Scam of the day – December 10, 2013 – Grandparent scam, Christmas style

Over the past couple of years I have written more than eight times about variations of what has come to be known as the Grandparent scam although this scam is not limited to grandparents.  The scam starts with a phone call or email from a grandchild, other relative or friend who tells you that there has been some emergency and that he or she desperately needs you to wire money to him or her.  The emergencies range from medical emergencies, being a victim of a crime to being charged with a crime.  Scam artists are not called artists for nothing.  They are adept at psychology and may be armed with personal information that they gather on line, often from social media that will lead you to believe that you are communicating with a real family member or friend in need.  If you wire the money to the scam artist, it is gone forever.  It is impossible to get back money you have wired.  Christmas time is a big time for this scam as people may be traveling and the pleas may sound even more realistic at this time of year.

TIPS

Check out the archives of Scamicide using the search words “grandparent scam” for detailed tips for avoiding the grandparent scam.  First and foremost, however, whenever you are asked to wire money, you should immediately become skeptical. If a claim about a medical or legal emergency is made, contact the hospital or legal authorities in the area to confirm that the information is accurate.  Make sure that you have the cell phone numbers of anyone with whom your child or grandchild is traveling so you can confirm any calls claiming that an emergency has arisen.  Call the child directly on his or her cell phone to confirm the story.  Students traveling abroad should register with the State Department’s Smart Traveler Enrollment Program at https://travelregistration.state.gov/ibrs/ui/.  This program can help with communications in an emergency situation.

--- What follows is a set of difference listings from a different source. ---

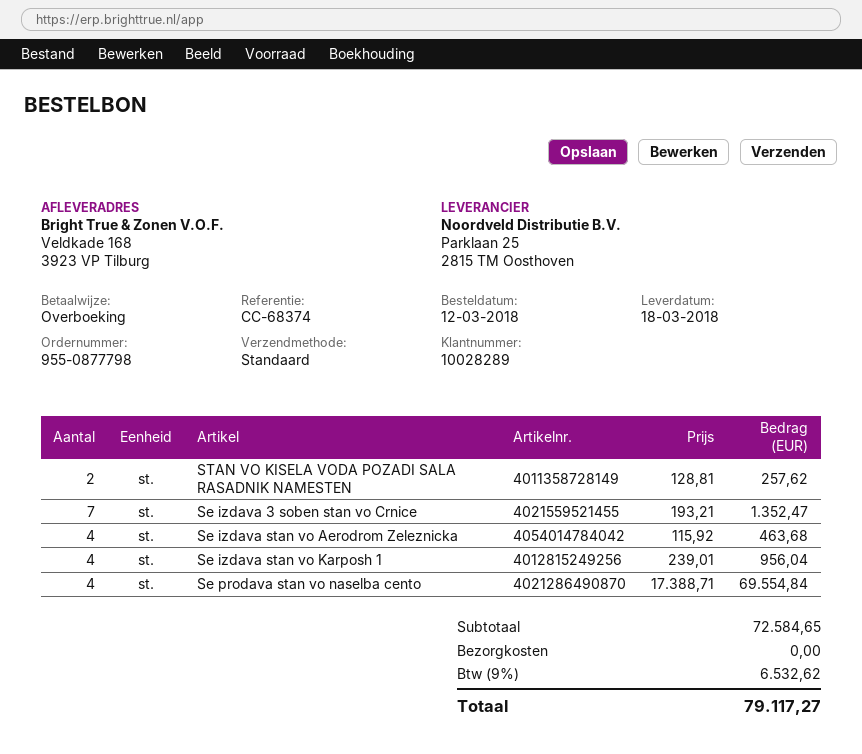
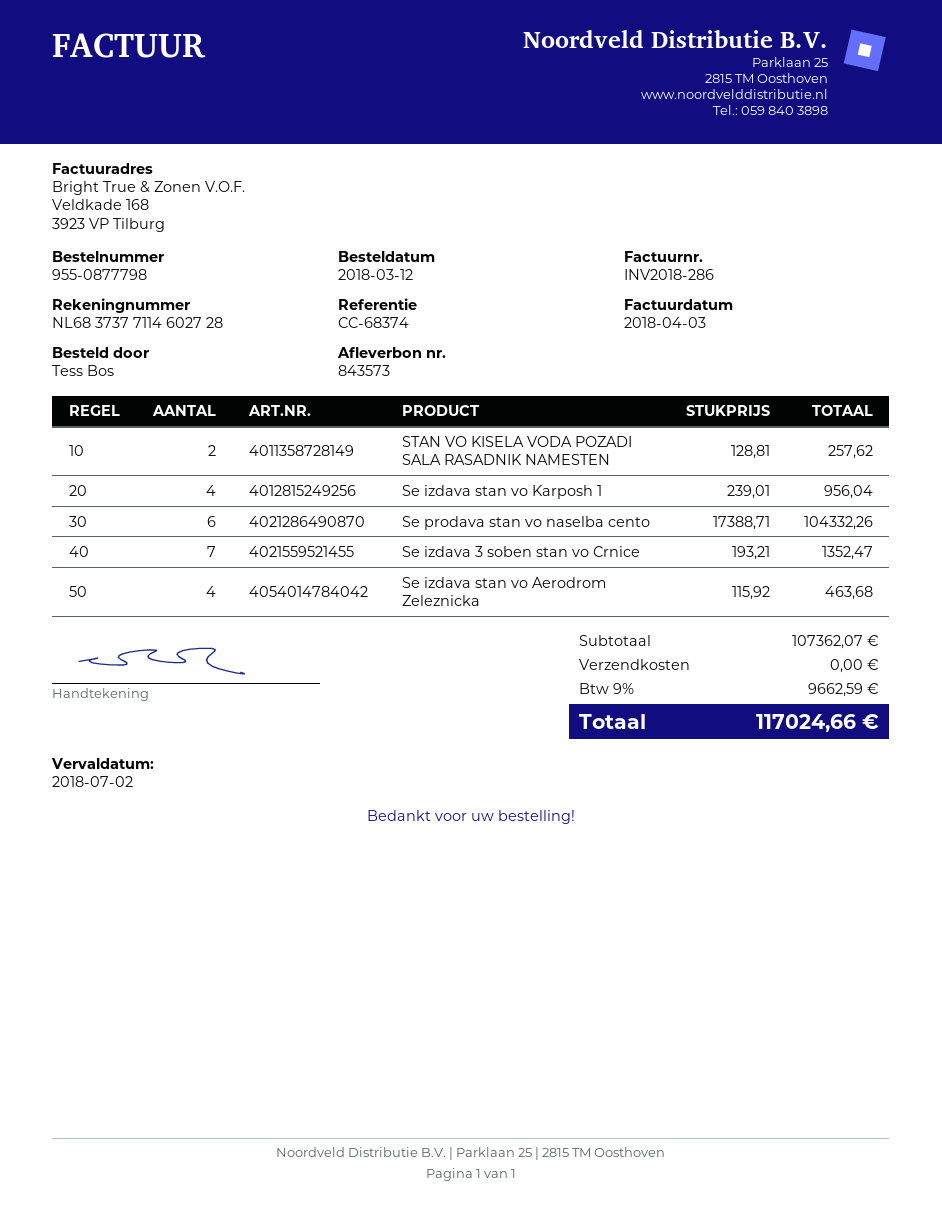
Se prodava stan vo naselba cento: 4 x 17388.71 = 69554.84 -> 6 x 17388.71 = 104332.26
subtotal: 72584.65 -> 107362.07
tax: 9% = 6532.62 -> 9% = 9662.59
total: 79117.27 -> 117024.66

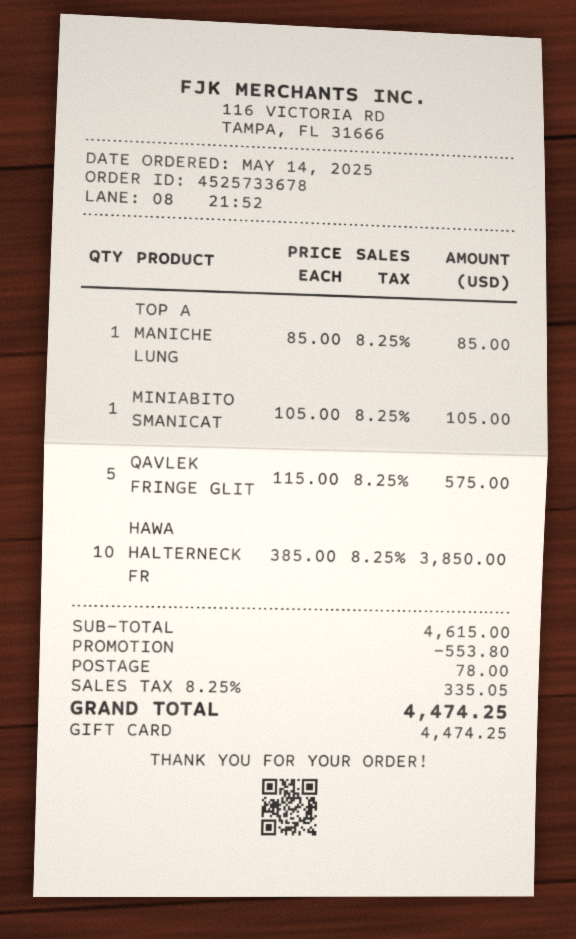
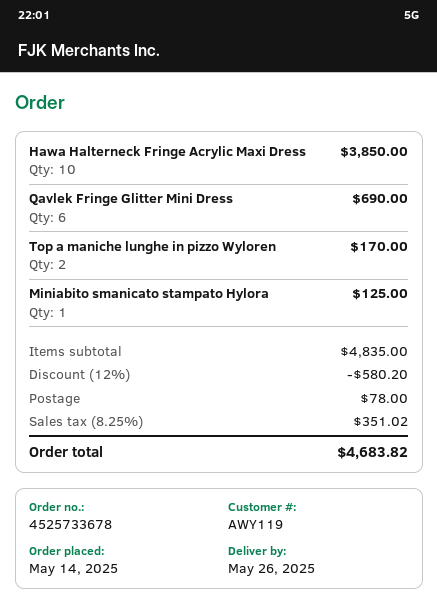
TOP A MANICHE LUNG: 1 for 85.00 -> 2 for 170.00
MINIABITO SMANICAT: 1 for 105.00 -> 1 for 125.00
QAVLEK FRINGE GLIT: 5 for 575.00 -> 6 for 690.00
subtotal: 4615.00 -> 4835.00
discount: 553.80 -> 580.20
tax: 8.25% = 335.05 -> 8.25% = 351.02
total: 4474.25 -> 4683.82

Scam of the day – March 5, 2012 – Spring Break Scams

Scammers exploit every opportunity and the upcoming college Spring Break vacation period is a tremendous opportunity to scam students and their parents.  Similar to the Grandparent scam which I have described in an earlier Scam of the Day, it often involves the parents or grandparents of a student who is away from home on vacation receiving a telephone call from a third party telling them that their child or grandchild has had a medical emergency or has been arrested and needs cash for emergency expenses, bail or a lawyer.  Generally, they advise that the cash be wired, which is always a cause of concern because once money has been wired, it is gone.  It is not like a credit card charge that can be put back on to your credit card if the charge is shown to be fraudulent.  Often the scammers get the names and telephone numbers of the vacationing students and their parents from the students’ cell phones which they may leave unattended on a beach, in a backpack or some other unsecure location.

TIP

Never wire money unless you are absolutely sure about to whom you are wiring the money and it is not a scam.  If a claim about a medical or legal emergency is made, contact the hospital or legal authorities in the area to confirm that the information is accurate.  Make sure that you have the cell phone numbers of anyone with whom your child or grandchild is traveling so you can confirm any calls claiming that an emergency has arisen.  Call the child directly on his or her cell phone to confirm the story.  Students traveling abroad should register with the State Department’s Smart Traveler Enrollment Program at https://travelregistration.state.gov/ibrs/ui/.  This program can help with communications in an emergency situation.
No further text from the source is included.